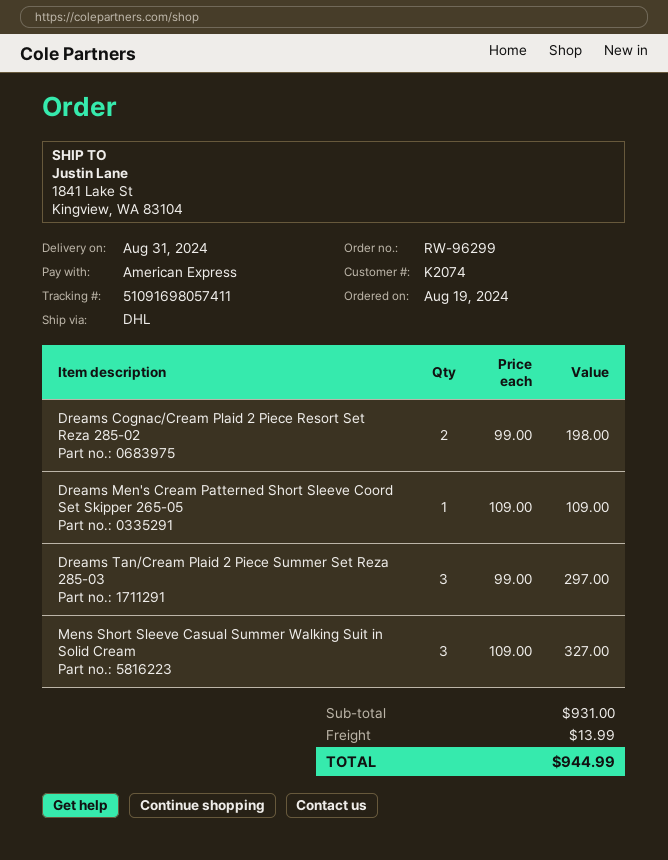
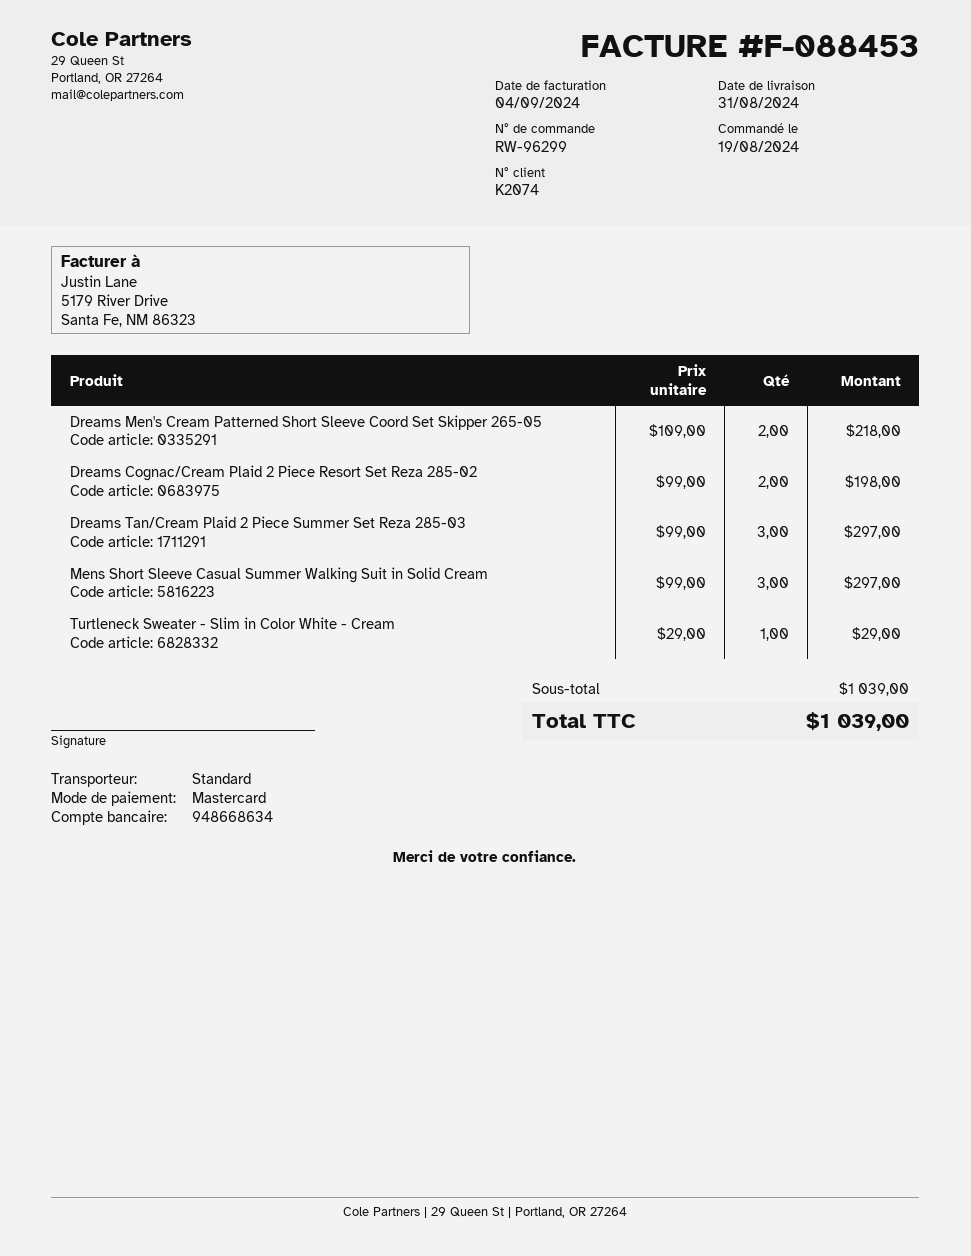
payment method: American Express -> Mastercard
shipping method: DHL -> standard
Dreams Men's Cream Patterned Short Sleeve Coord Set Skipper 265-05: 1 x 109.00 = 109.00 -> 2 x 109.00 = 218.00
Mens Short Sleeve Casual Summer Walking Suit in Solid Cream: 3 x 109.00 = 327.00 -> 3 x 99.00 = 297.00
Turtleneck Sweater - Slim in Color White - Cream: none -> 1 x 29.00 = 29.00
subtotal: 931.00 -> 1039.00
shipping: 13.99 -> none
total: 944.99 -> 1039.00

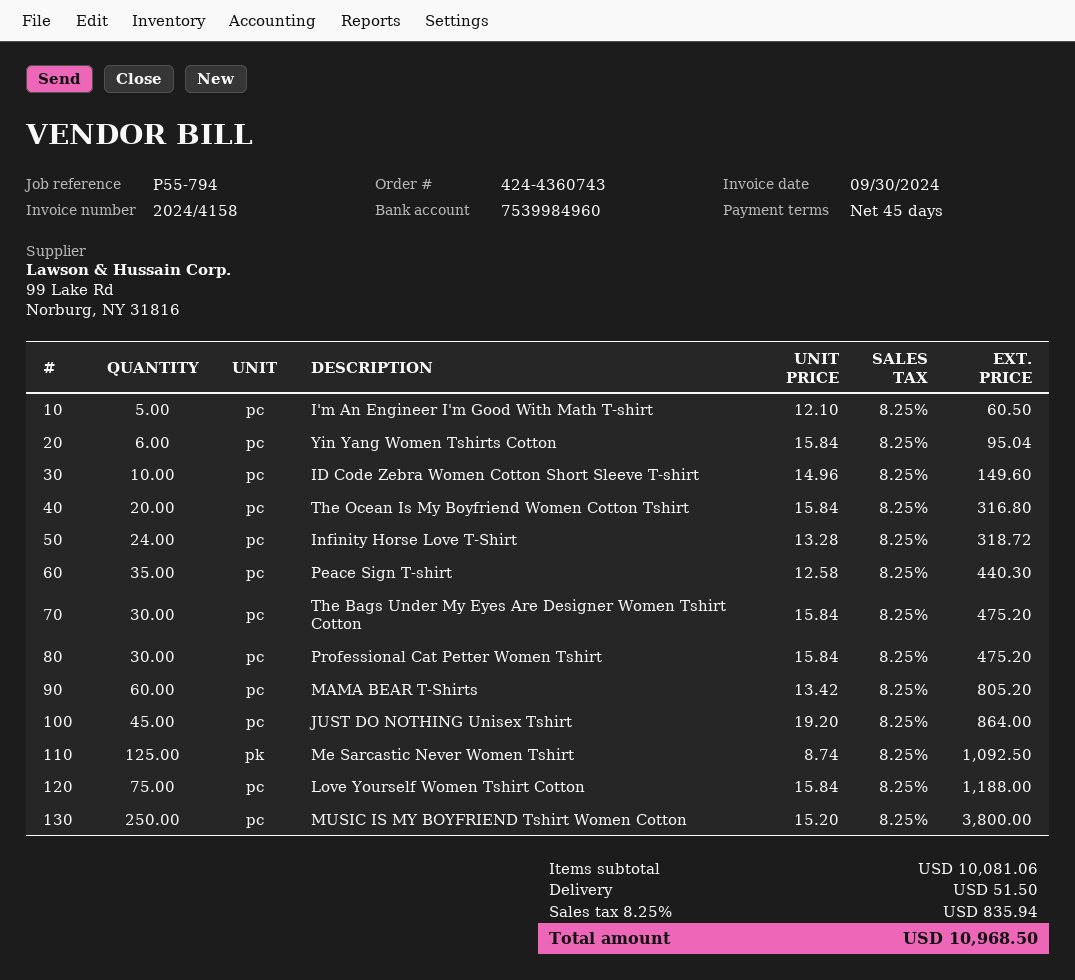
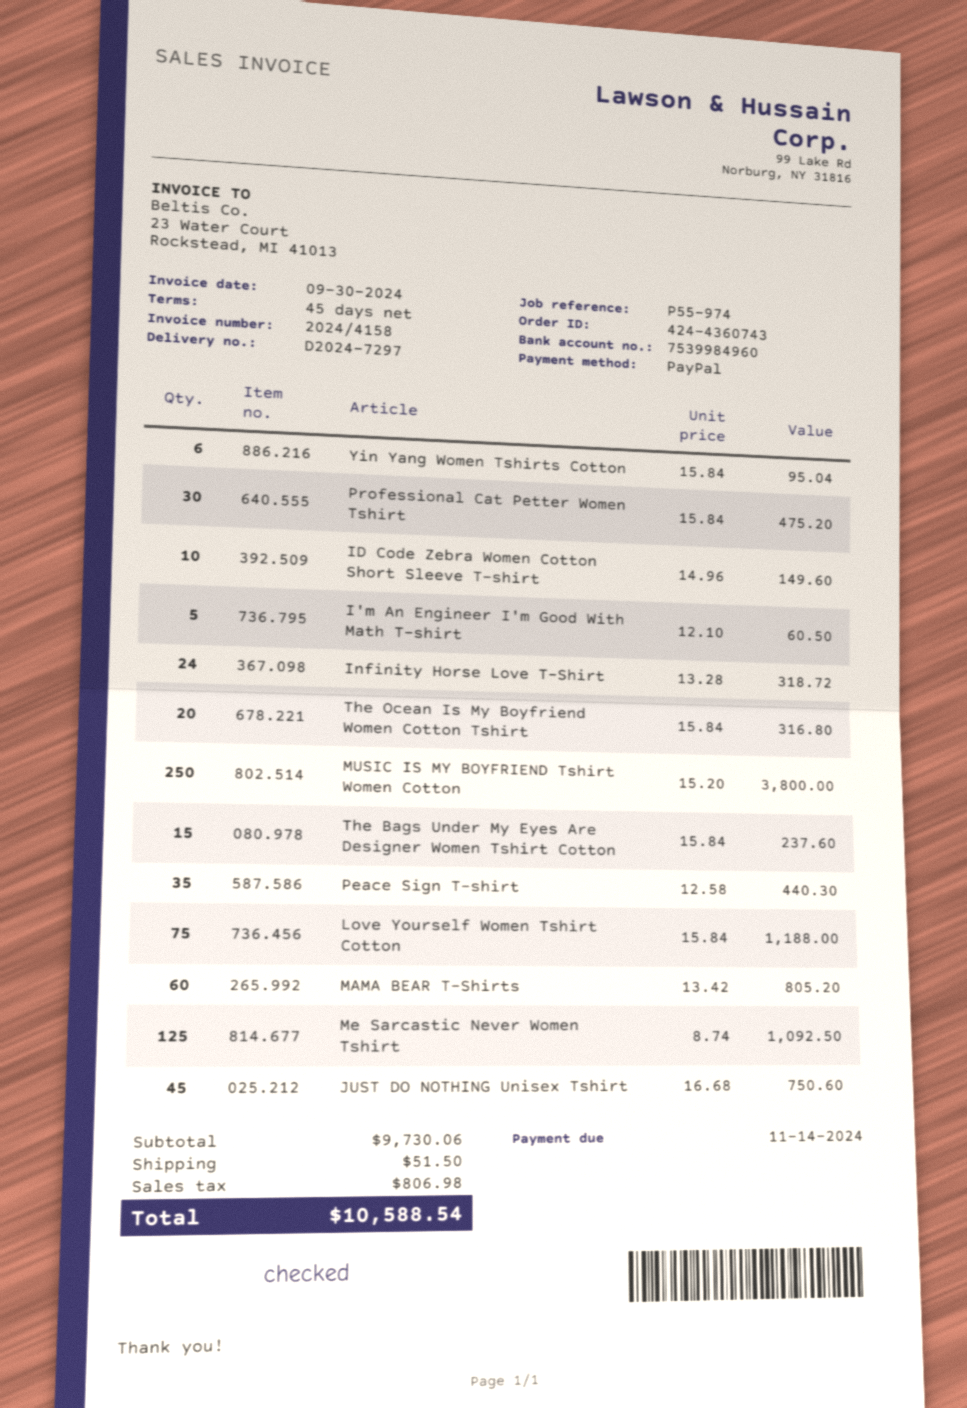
reference: P55-794 -> P55-974
The Bags Under My Eyes Are Designer Women Tshirt Cotton: 30 x 15.84 = 475.20 -> 15 x 15.84 = 237.60
JUST DO NOTHING Unisex Tshirt: 45 x 19.20 = 864.00 -> 45 x 16.68 = 750.60
subtotal: 10081.06 -> 9730.06
tax: 835.94 -> 806.98
total: 10968.50 -> 10588.54

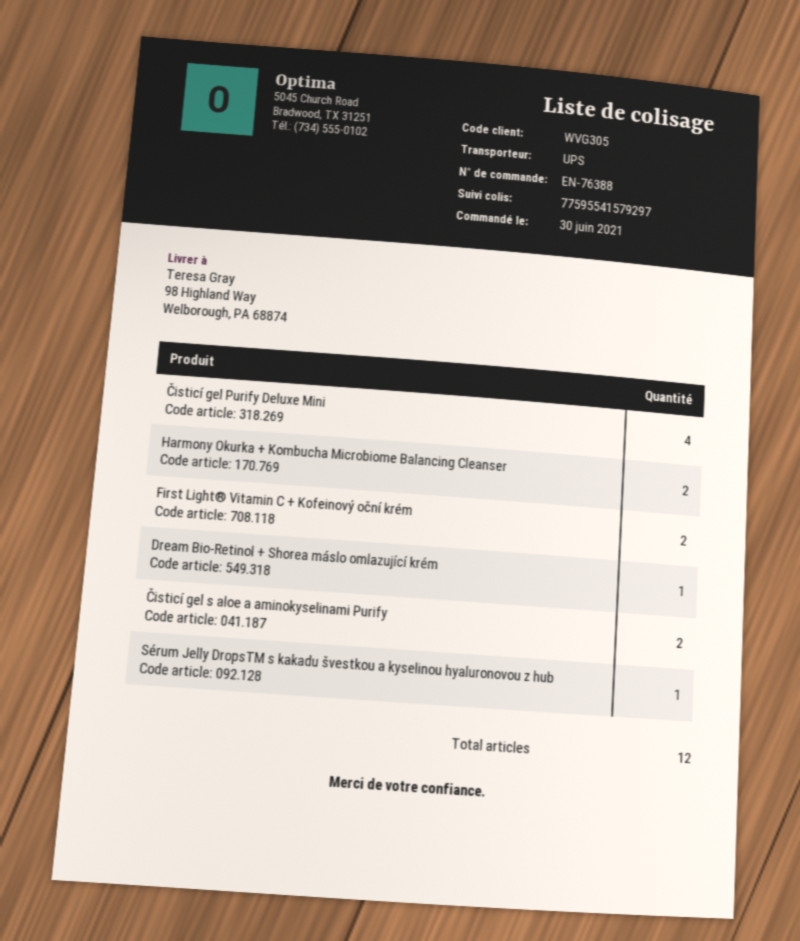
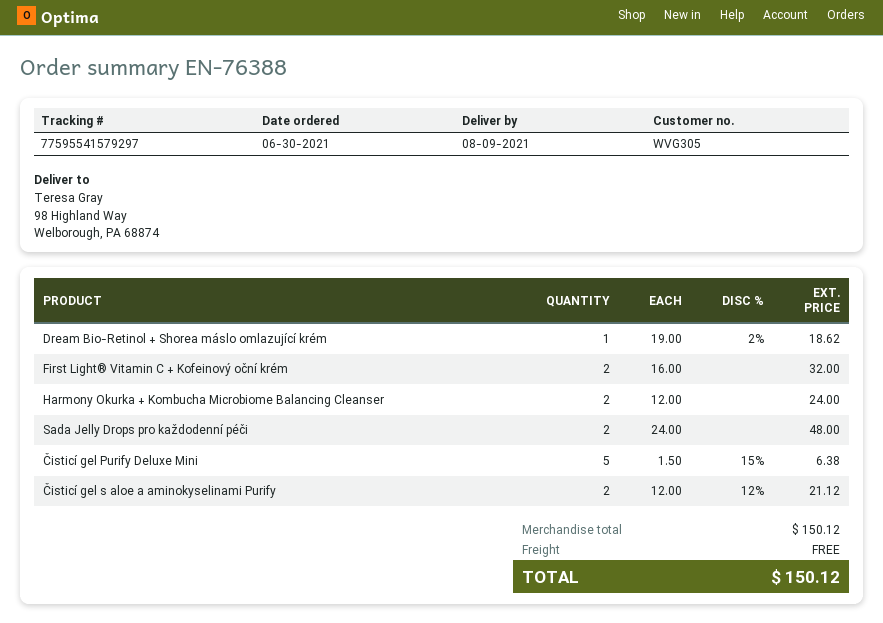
Čisticí gel Purify Deluxe Mini: 4 -> 5
Sérum Jelly DropsTM s kakadu švestkou a kyselinou hyaluronovou z hub: 1 -> none
Sada Jelly Drops pro každodenní péči: none -> 2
+ + + + + + +
* **Task details**
Say the number of lines in the listing that hold "none", with no added words.

* **Response to this exercise**
4